The Key Difference in One Paragraph
MySQL is optimised for speed on simple, repetitive web application queries — the kind your student management system makes thousands of times: fetch all customers, insert a new bill, update a customer record. PostgreSQL is optimised for correctness, compliance, and complex queries — the kind enterprise applications, data science platforms, and AI systems make. Both are free. Both are excellent. For a CRUD-heavy PHP management system, MySQL wins.
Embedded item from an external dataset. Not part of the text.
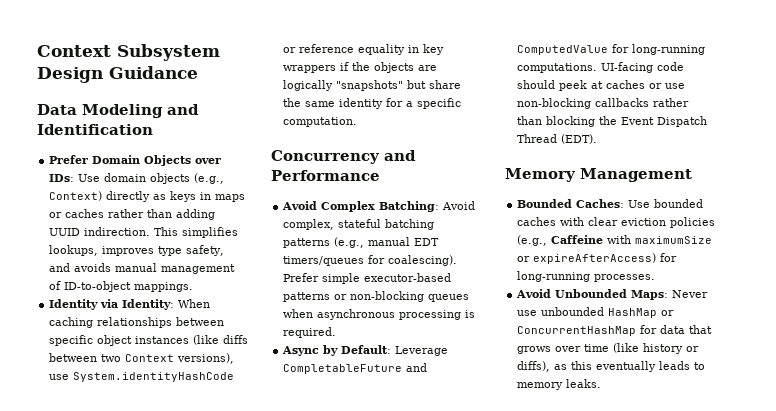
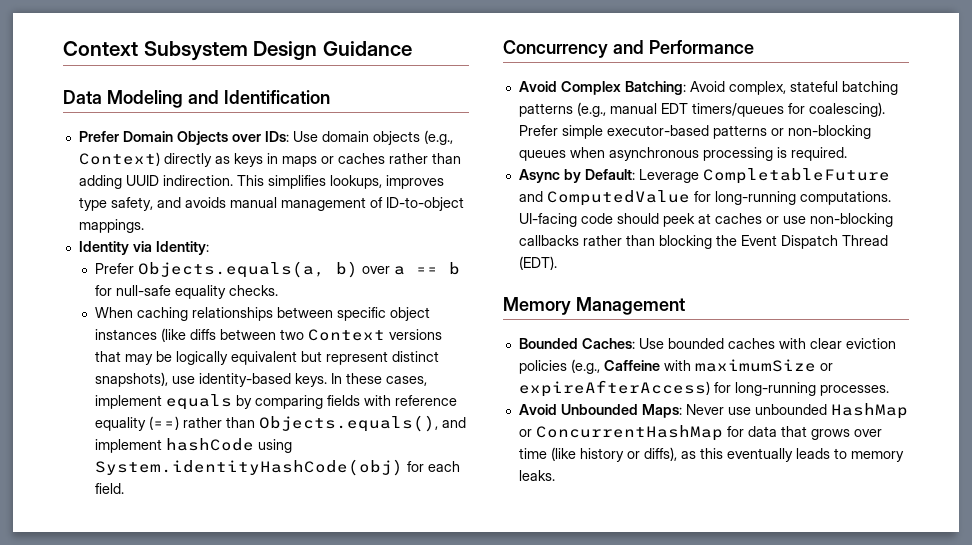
- Identity via Identity: When caching relationships between specific object instances (like diffs between two Context versions), use System.identityHashCode or reference equality in key wrappers if the objects are logically "snapshots" but share the same identity for a specific computation.
+ Identity via Identity:
+ Prefer Objects.equals(a, b) over a == b for null-safe equality checks.
+ When caching relationships between specific object instances (like diffs between two Context versions that may be logically equivalent but represent distinct snapshots), use identity-based keys. In these cases, implement equals by comparing fields with reference equality (==) rather than Objects.equals(), and implement hashCode using System.identityHashCode(obj) for each field.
For a data-heavy analytical application or anything involving JSON, geospatial data, or vectors, PostgreSQL wins.
SQL Code Comparison — Same Query in Both
Creating a table (almost identical)
MySQL — table creation
-- MySQL
CREATE TABLE customers (
id INT AUTO_INCREMENT PRIMARY KEY,
name VARCHAR(100) NOT NULL,
email VARCHAR(150) UNIQUE NOT NULL,
plan_id INT,
status ENUM('active','inactive') DEFAULT 'active',
created_at TIMESTAMP DEFAULT CURRENT_TIMESTAMP,
FOREIGN KEY (plan_id) REFERENCES internet_plans(id)
);
PostgreSQL — same table (key differences highlighted)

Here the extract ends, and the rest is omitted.